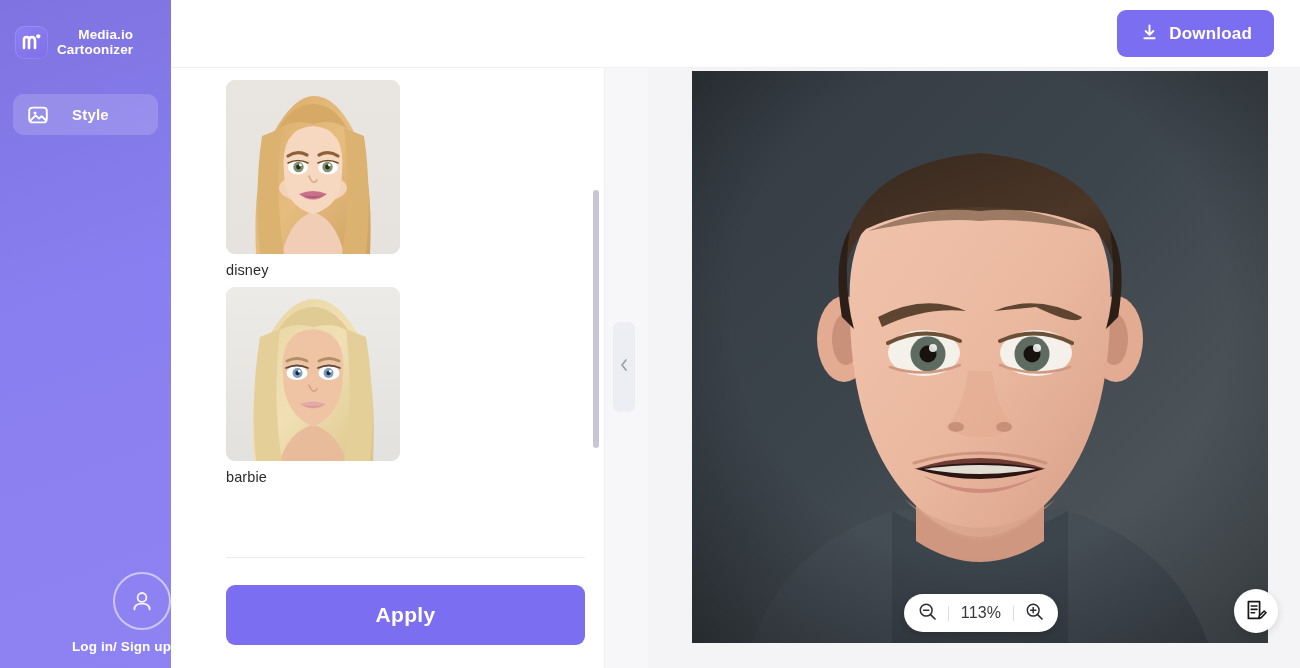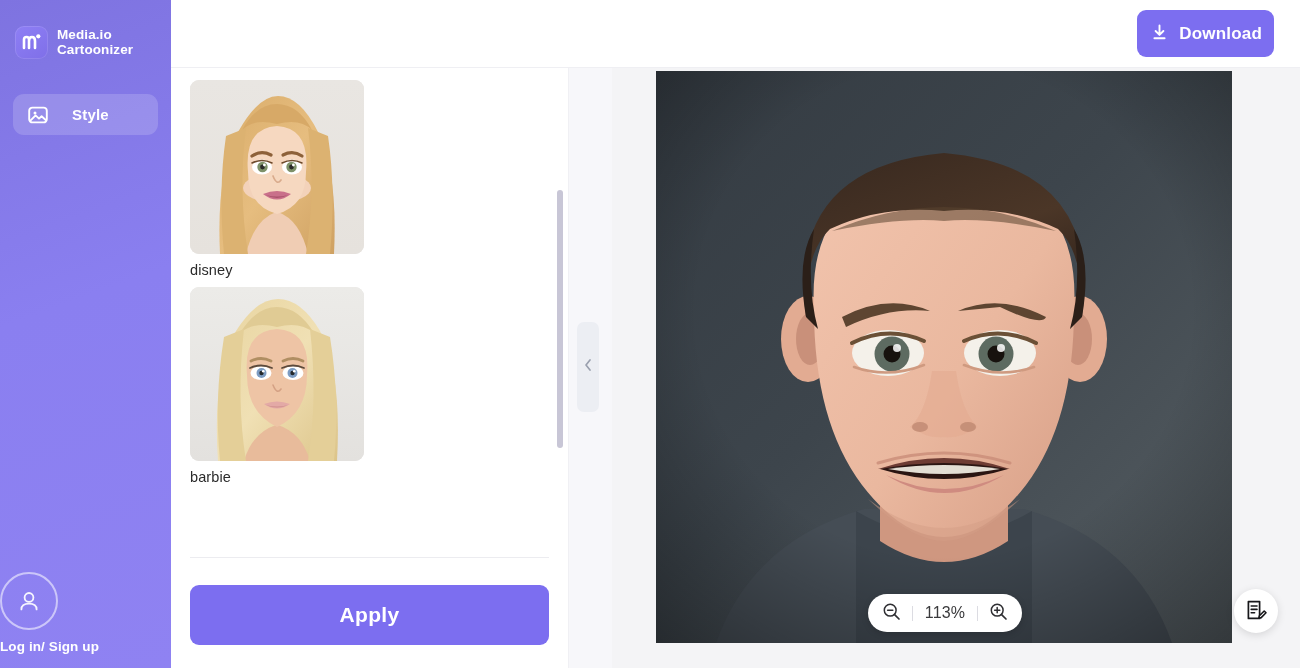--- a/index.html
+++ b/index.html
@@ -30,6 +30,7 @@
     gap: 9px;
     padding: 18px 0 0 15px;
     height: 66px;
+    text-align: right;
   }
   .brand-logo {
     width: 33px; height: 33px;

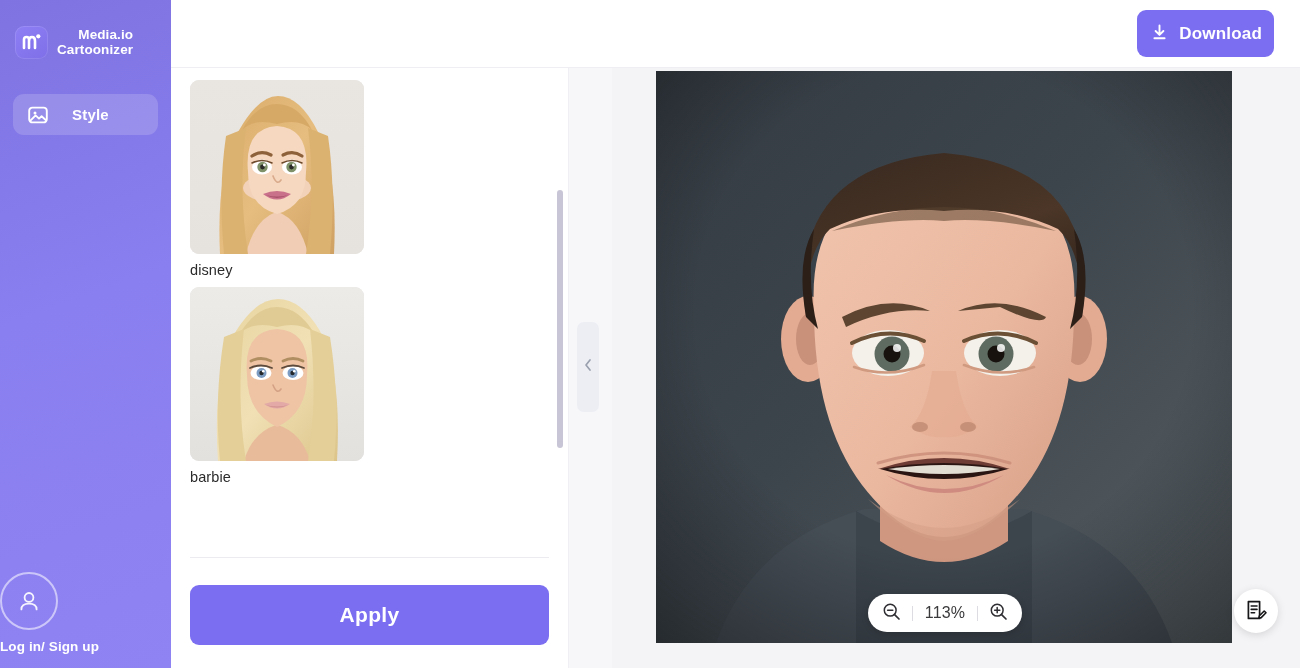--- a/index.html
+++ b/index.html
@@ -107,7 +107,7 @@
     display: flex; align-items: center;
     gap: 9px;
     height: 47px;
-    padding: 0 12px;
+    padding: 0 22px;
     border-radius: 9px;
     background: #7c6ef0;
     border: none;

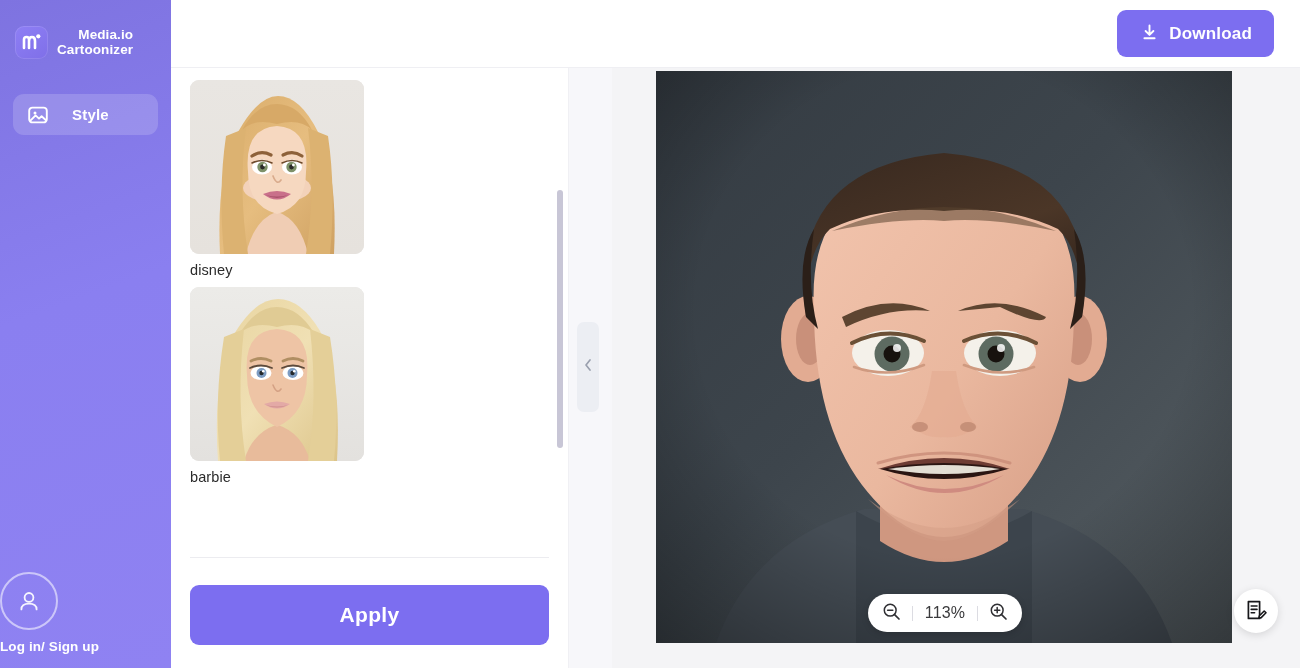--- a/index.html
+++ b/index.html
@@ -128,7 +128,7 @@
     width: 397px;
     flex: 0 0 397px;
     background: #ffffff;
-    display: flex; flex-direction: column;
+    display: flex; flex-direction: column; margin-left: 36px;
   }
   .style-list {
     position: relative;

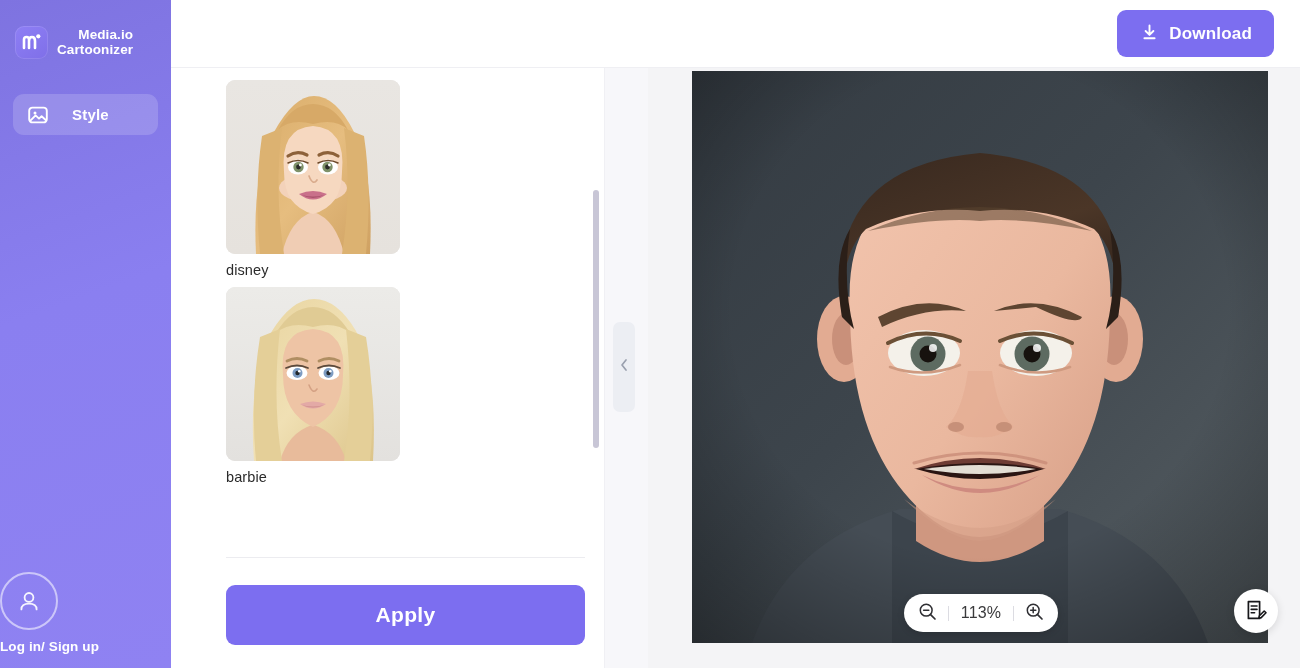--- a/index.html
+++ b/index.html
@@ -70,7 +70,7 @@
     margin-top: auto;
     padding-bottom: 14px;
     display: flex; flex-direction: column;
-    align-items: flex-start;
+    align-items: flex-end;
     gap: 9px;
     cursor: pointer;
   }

**Work to be completed:** If the listing above includes images, copy every line of it exactly except those images.

**Solution:**
--- a/index.html
+++ b/index.html
@@ -30,6 +30,7 @@
     gap: 9px;
     padding: 18px 0 0 15px;
     height: 66px;
+    text-align: right;
   }
   .brand-logo {
     width: 33px; height: 33px;

--- a/index.html
+++ b/index.html
@@ -107,7 +107,7 @@
     display: flex; align-items: center;
     gap: 9px;
     height: 47px;
-    padding: 0 12px;
+    padding: 0 22px;
     border-radius: 9px;
     background: #7c6ef0;
     border: none;

--- a/index.html
+++ b/index.html
@@ -128,7 +128,7 @@
     width: 397px;
     flex: 0 0 397px;
     background: #ffffff;
-    display: flex; flex-direction: column;
+    display: flex; flex-direction: column; margin-left: 36px;
   }
   .style-list {
     position: relative;

--- a/index.html
+++ b/index.html
@@ -70,7 +70,7 @@
     margin-top: auto;
     padding-bottom: 14px;
     display: flex; flex-direction: column;
-    align-items: flex-start;
+    align-items: flex-end;
     gap: 9px;
     cursor: pointer;
   }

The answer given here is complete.